Temps de lecture estimé : 15 minutes
Table des matières
Les obligations fiscales liées à Bitcoin en France
Avant d’entrer dans les détails, voici un résumé de ce en quoi consistent les obligations fiscales liées à Bitcoin.
- Vous devez payer des impôts sur vos bénéfices (sauf si le total des cessions annuelles de l’ensemble des membres de votre foyer ne dépasse pas 305 €).
- Vous n’êtes imposable que si vous avez échangé vos bitcoins contre une monnaie fiat (euro, dollar…), des biens ou des services. Les transactions en cryptomonnaies (dont les stablecoins) ne sont pas imposables.
- À partir du moment où vous avez effectué ne serait-ce qu’une seule transaction contre une monnaie fiat, des biens ou des services, vous devez fournir un historique détaillé de tous vos achats et ventes de cryptomonnaies, depuis votre tout premier achat.
- Vous devez déterminer à quelle catégorie d’investisseur vous appartenez (particulier ou professionnel)
- Vous devez choisir le régime d’imposition qui vous convient le mieux (PFU ou ajout aux revenus imposables)
- Vous devez déclarer tous vos comptes cryptos à l’étranger (si vous avez utilisé des plateformes d’échanges centralisées hors de France)
- Vous devez effectuer ces déclarations durant votre déclaration des impôts sur les revenus.
À l’heure actuelle, vous n’avez pas à déclarer des portefeuilles non custodial de type Ledger ou Metamask.
Pratique : quand et comment remplir vos obligations fiscales ?
Calendrier des déclarations : dates clés en 2025
Au moment de l’écriture de ces lignes (novembre 2024), les dates exactes ne sont encore connues pour 2025. Cependant, comme chaque année, vous devriez pouvoir commencer à déclarer vos revenus à partir de début avril.

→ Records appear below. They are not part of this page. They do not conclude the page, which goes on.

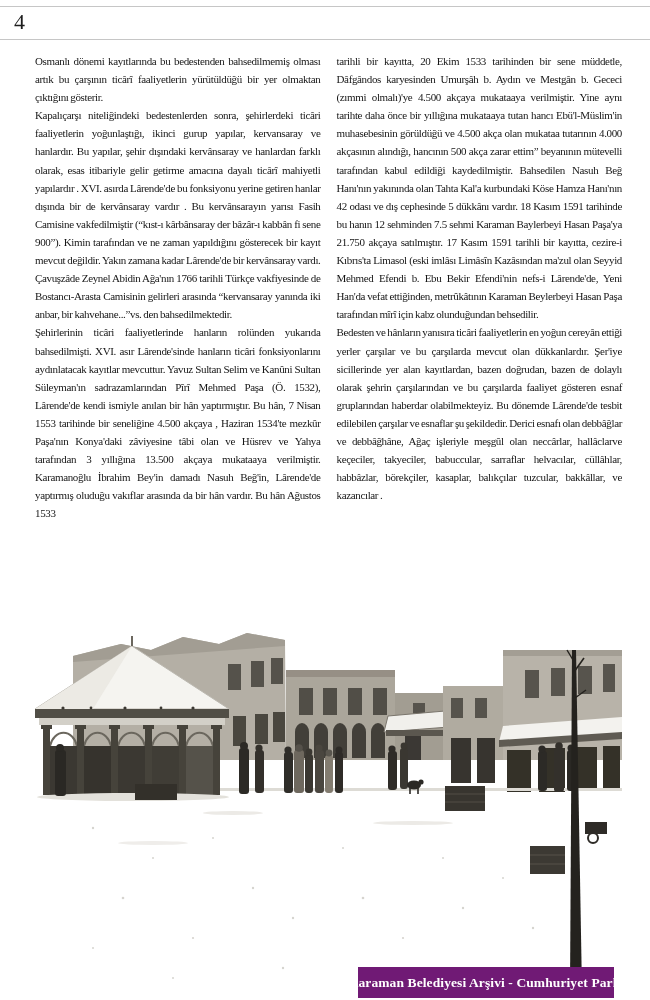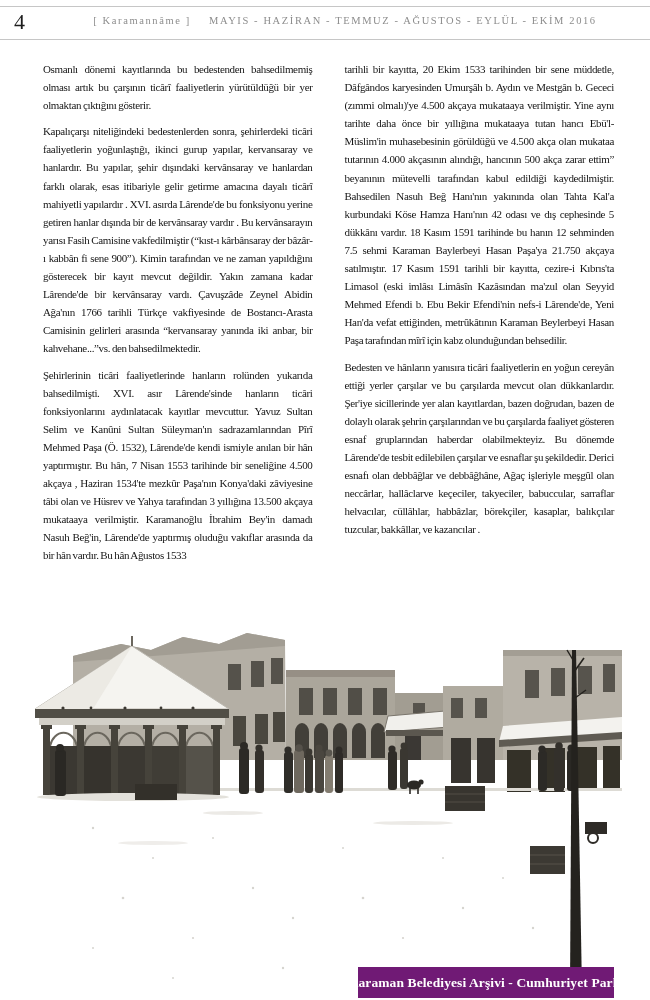--- a/index.html
+++ b/index.html
@@ -44,10 +44,6 @@
 
   <div class="rule top"></div>
   <div class="page-number">4</div>
-  <div class="header-center">
-    <span class="journal">[ Karamannâme ]</span>
-    <span>MAYIS - HAZİRAN - TEMMUZ - AĞUSTOS - EYLÜL - EKİM 2016</span>
-  </div>
   <div class="rule bottom"></div>
 
   <div class="article">

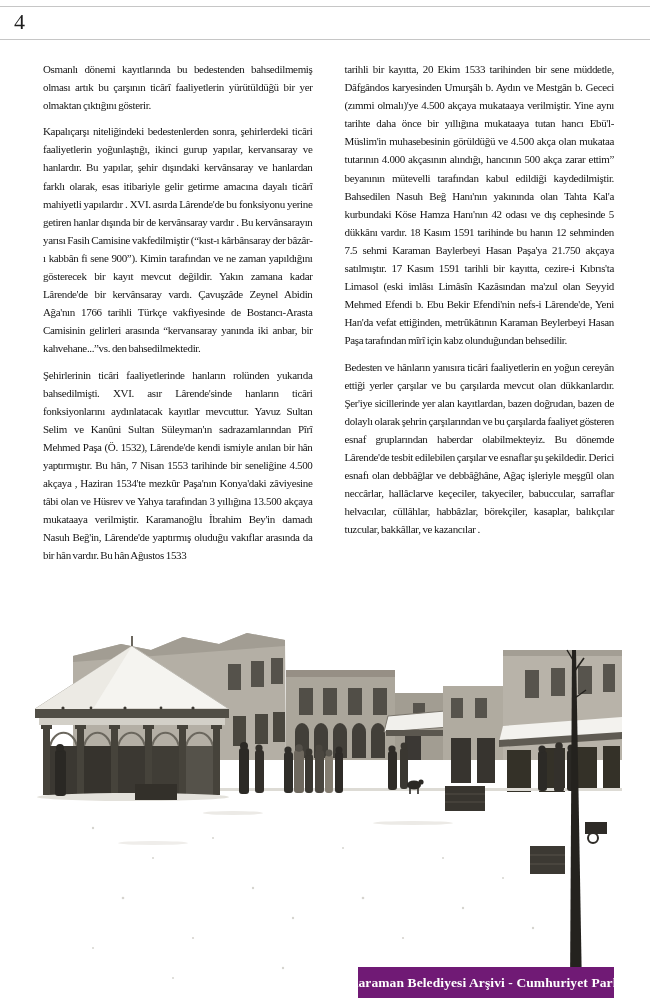--- a/index.html
+++ b/index.html
@@ -26,7 +26,7 @@
   }
   .col{flex:1;text-align:justify;font-size:11px;line-height:18.1px;
     letter-spacing:-0.35px;word-spacing:-0.6px;color:#161616;}
-  .col p{margin:8px;}
+  .col p{margin:0;}
   .photo{
     position:absolute;left:33px;top:598px;width:589px;height:402px;
   }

La date de fin dépendra du département dans lequel vous résidez. Pour les déclarations en ligne, elle se situe habituellement :
- Aux alentours de la mi-mai si vous résidez dans les départements dont les numéros vont de 01 à 19 ou si vous êtes à l’étranger ;
- Fin mai pour les départements dont les numéros vont de 20 à 54 ;
- Début juin si vous habitez dans les départements dont les numéros vont entre 55 et 976.
Pour une déclaration papier, les délais sont plus courts et la date limite devrait se situer aux alentours de la mi-mai 2025, quel que soit votre lieu de résidence.
Notez bien ces dates dans votre calendrier : si vous déclarez en retard, l’administration fiscale vous fera payer des pénalités.
Vous serez ensuite « invité » à payer vos impôts fin septembre 2025.
Déclarer vos plus-values
Déterminer votre régime fiscal
Commencez par déterminer à quelle catégorie d’investisseur vous appartenez. Les régimes d’imposition sont différents pour les particuliers et les professionnels.
Les règles ne sont pas clairement définies pour établir une frontière entre les deux. Cependant, la qualification de professionnel ne concerne qu’une toute petite partie des investisseurs en bitcoins. À vous d’estimer en toute honnêteté si vous apparentez à un professionnel ou non en prenant en compte ces critères :
- le montant de vos trades (est-il important par rapport à vos autres activités ?)
- le nombre de vos transactions et la durée de vos positions (plus elles sont courtes et nombreuses, plus vous avez de chances d’être considéré comme un pro)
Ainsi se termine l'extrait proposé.